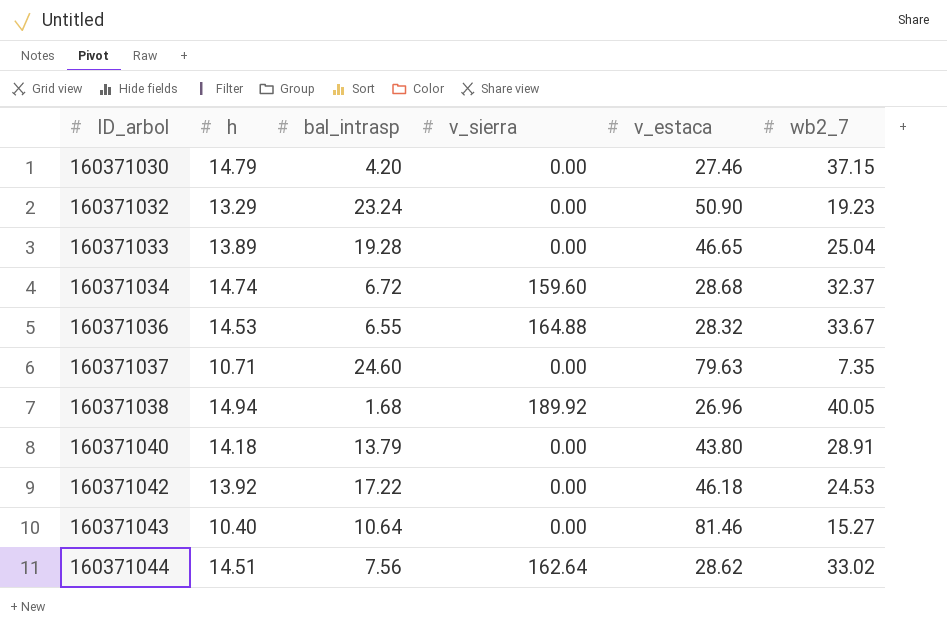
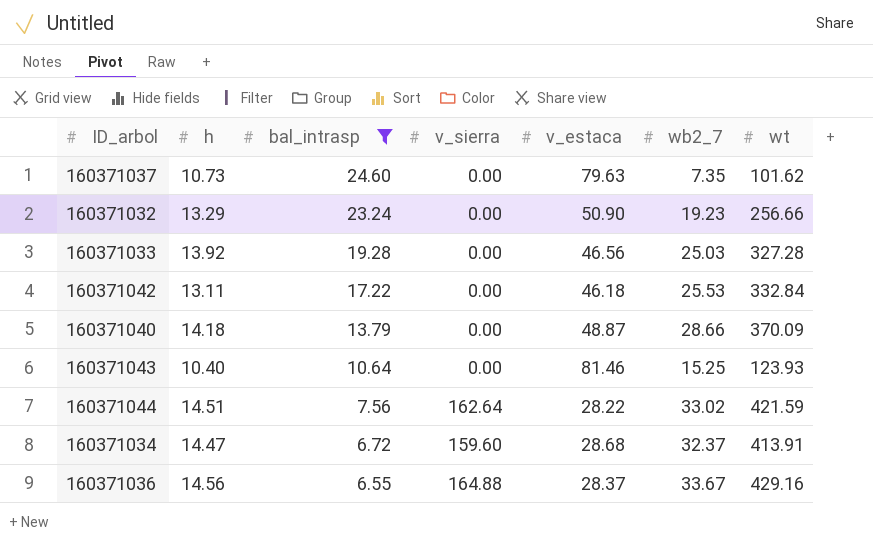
filter: none -> bal_intrasp >= 6.55
row order: ID_arbol ascending -> bal_intrasp descending
column wt | position: none -> 7
160371037 | h: 10.71 -> 10.73
160371033 | h: 13.89 -> 13.92
160371033 | v_estaca: 46.65 -> 46.56
160371033 | wb2_7: 25.04 -> 25.03
160371042 | h: 13.92 -> 13.11
160371042 | wb2_7: 24.53 -> 25.53
160371040 | v_estaca: 43.80 -> 48.87
160371040 | wb2_7: 28.91 -> 28.66
160371043 | wb2_7: 15.27 -> 15.25
160371044 | v_estaca: 28.62 -> 28.22
160371034 | h: 14.74 -> 14.47
160371036 | h: 14.53 -> 14.56
160371036 | v_estaca: 28.32 -> 28.37

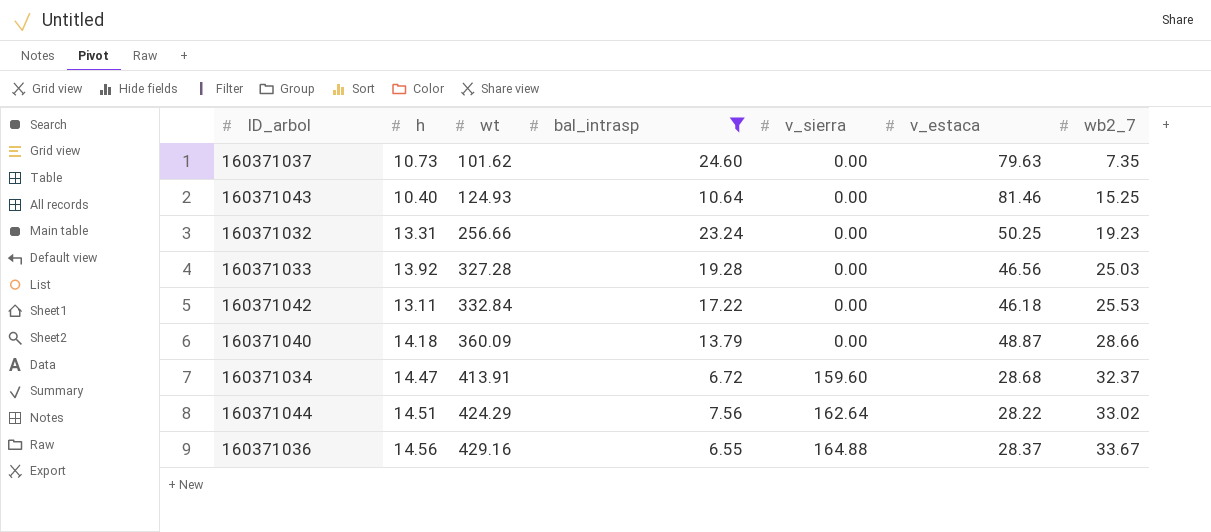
row order: bal_intrasp descending -> wt ascending
column wt | position: 7 -> 3
160371043 | wt: 123.93 -> 124.93
160371032 | h: 13.29 -> 13.31
160371032 | v_estaca: 50.90 -> 50.25
160371040 | wt: 370.09 -> 360.09
160371044 | wt: 421.59 -> 424.29

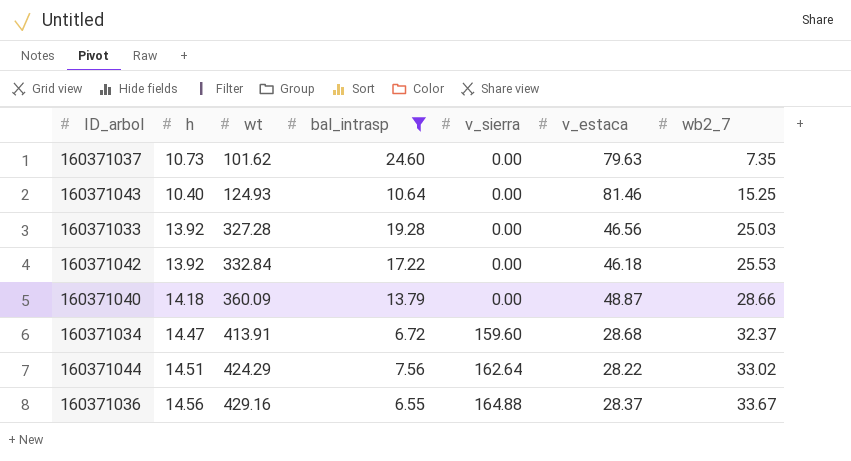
row 160371032: 13.31 | 256.66 | 23.24 | 0.00 | 50.25 | 19.23 -> none
160371042 | h: 13.11 -> 13.92

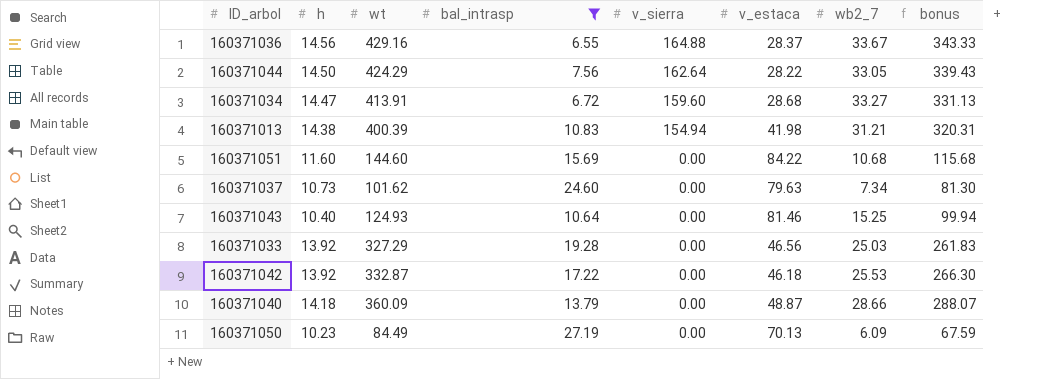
row order: wt ascending -> v_sierra descending
column bonus | formula: none -> [wt] * 0.8
160371044 | h: 14.51 -> 14.50
160371044 | wb2_7: 33.02 -> 33.05
160371034 | wb2_7: 32.37 -> 33.27
row 160371013: none -> 14.38 | 400.39 | 10.83 | 154.94 | 41.98 | 31.21 | 320.31
row 160371051: none -> 11.60 | 144.60 | 15.69 | 0.00 | 84.22 | 10.68 | 115.68
160371037 | wb2_7: 7.35 -> 7.34
160371033 | wt: 327.28 -> 327.29
160371042 | wt: 332.84 -> 332.87
row 160371050: none -> 10.23 | 84.49 | 27.19 | 0.00 | 70.13 | 6.09 | 67.59

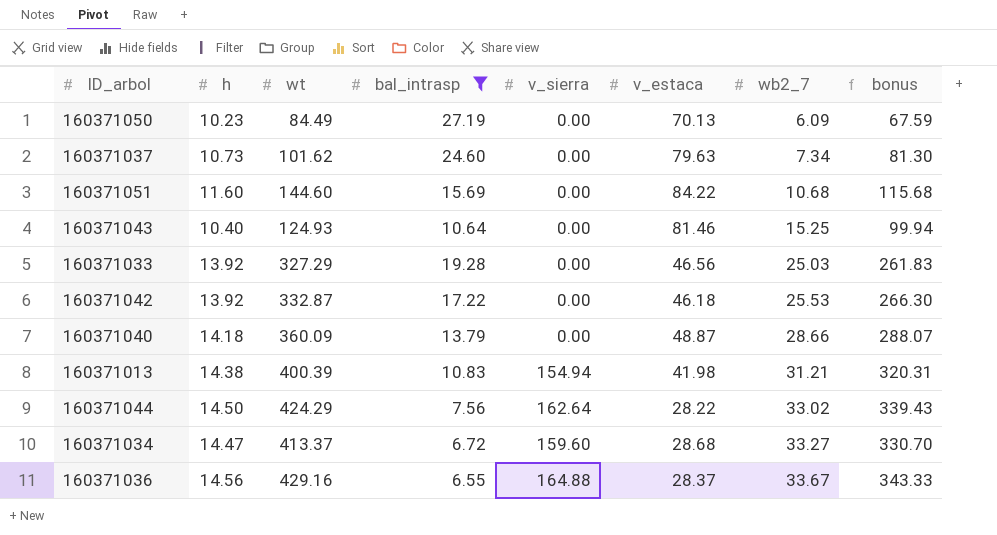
row order: v_sierra descending -> wb2_7 ascending
160371044 | wb2_7: 33.05 -> 33.02
160371034 | wt: 413.91 -> 413.37
160371034 | bonus: 331.13 -> 330.70

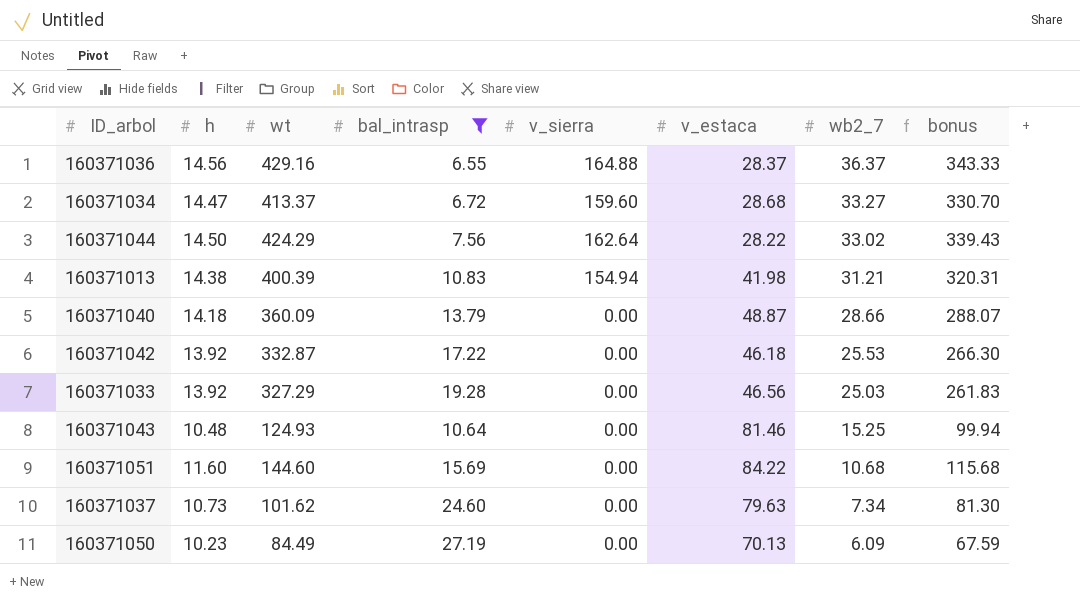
row order: wb2_7 ascending -> wb2_7 descending
160371036 | wb2_7: 33.67 -> 36.37
160371043 | h: 10.40 -> 10.48

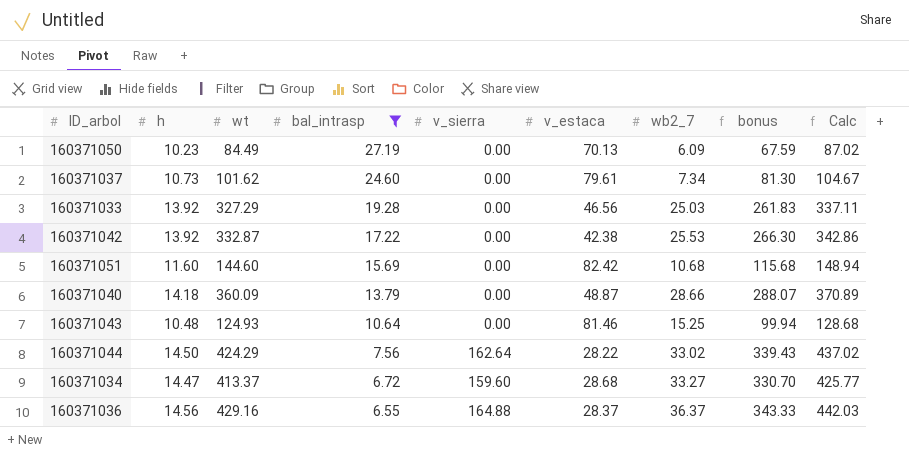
row order: wb2_7 descending -> bal_intrasp descending
column Calc | formula: none -> [wt] * 1.03
row 160371013: 14.38 | 400.39 | 10.83 | 154.94 | 41.98 | 31.21 | 320.31 -> none
160371037 | v_estaca: 79.63 -> 79.61
160371042 | v_estaca: 46.18 -> 42.38
160371051 | v_estaca: 84.22 -> 82.42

**What the exercise asks:** Set down nothing but the lines from the one with "160371042 | v_estaca: 46.18 -> 42.38" through the end of the records, keeping each line exactly as written and including both ends.

**Exercise response:**
160371042 | v_estaca: 46.18 -> 42.38
160371051 | v_estaca: 84.22 -> 82.42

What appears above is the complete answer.